* **Work request**
Starting at the line that contains "[138,634,194,652] github ->", set down each line exactly until the records end, keeping both ends and adding nothing.

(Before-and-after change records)
┄┄┄┄┄┄
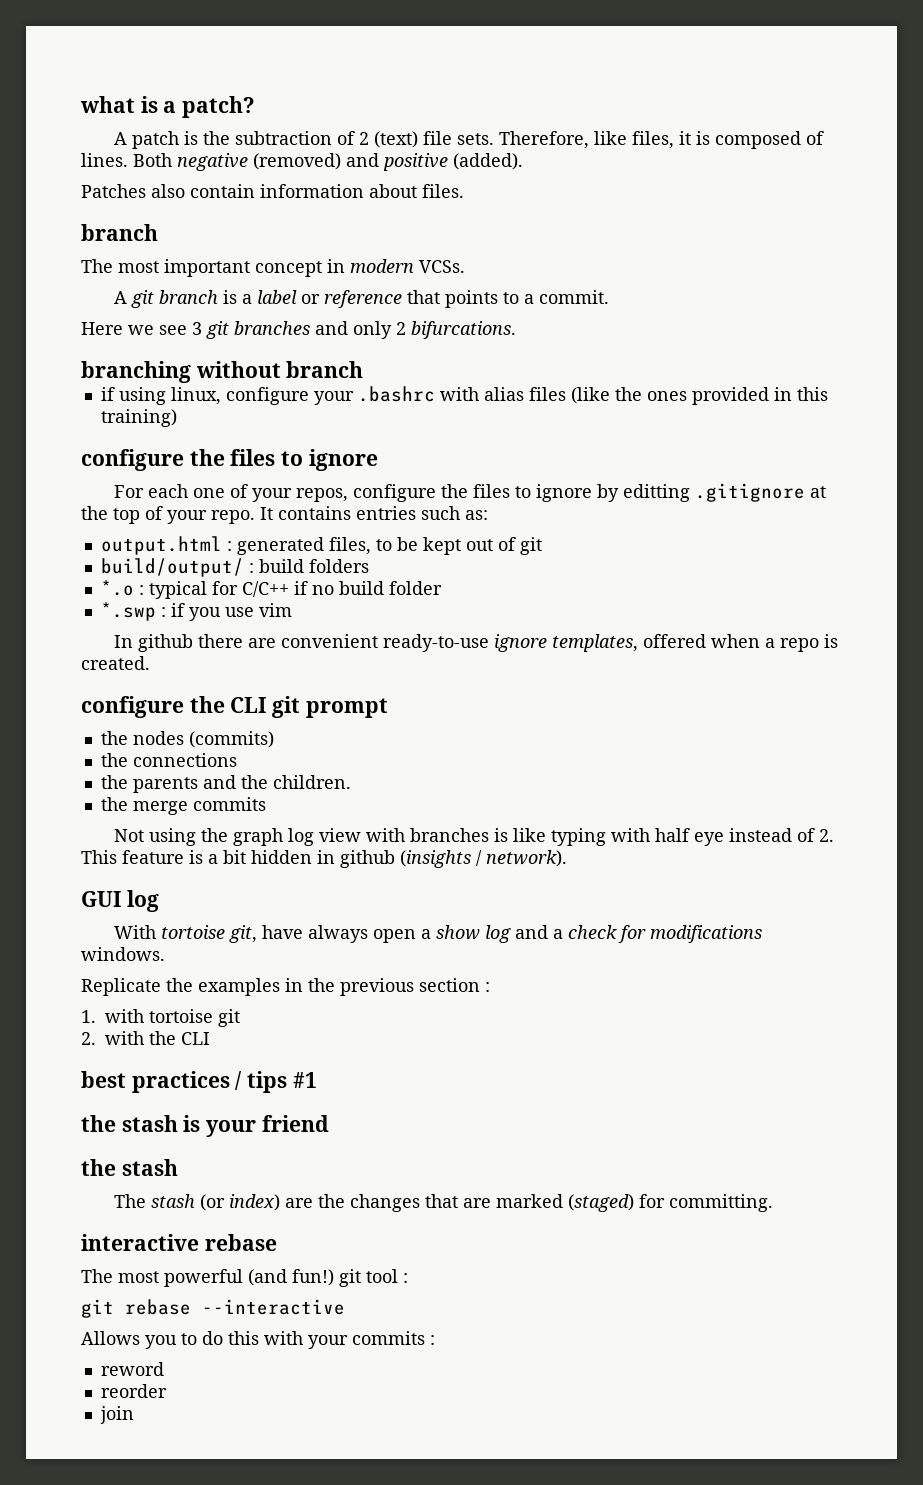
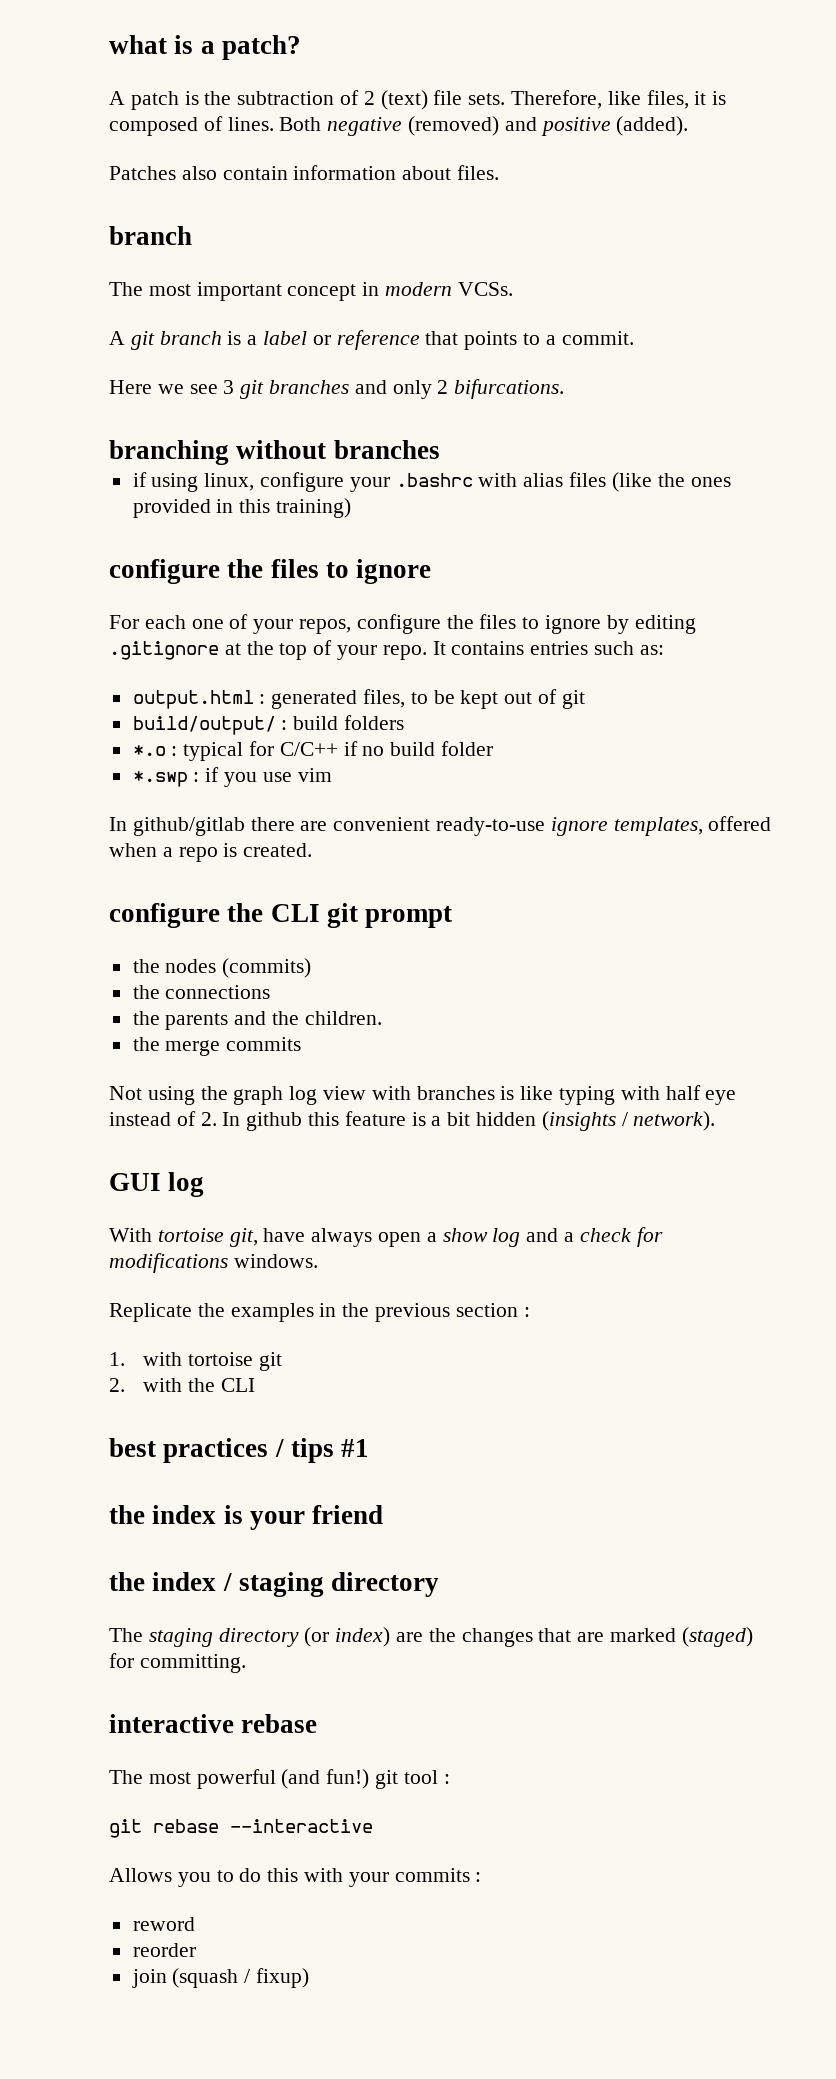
[286,361,364,378] branch -> [333,440,440,459] branches
[623,484,691,502] editting -> [634,615,696,634] editing
[138,634,194,652] github -> [132,817,245,836] github/gitlab
[81,850,117,864] This -> [222,1112,340,1131] In github this
[317,850,395,868] in github -> (537, 1119) none
[121,1115,178,1132] stash -> [152,1505,217,1524] index
[121,1159,178,1176] [114,1194,196,1208] stash // The stash -> [152,1572,440,1597] [109,1628,299,1647] index / staging directory // The staging directory
(134, 1415) none -> [172,1968,310,1988] (squash / fixup)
┄┄┄┄┄┄
* **Completed task**
[138,634,194,652] github -> [132,817,245,836] github/gitlab
[81,850,117,864] This -> [222,1112,340,1131] In github this
[317,850,395,868] in github -> (537, 1119) none
[121,1115,178,1132] stash -> [152,1505,217,1524] index
[121,1159,178,1176] [114,1194,196,1208] stash // The stash -> [152,1572,440,1597] [109,1628,299,1647] index / staging directory // The staging directory
(134, 1415) none -> [172,1968,310,1988] (squash / fixup)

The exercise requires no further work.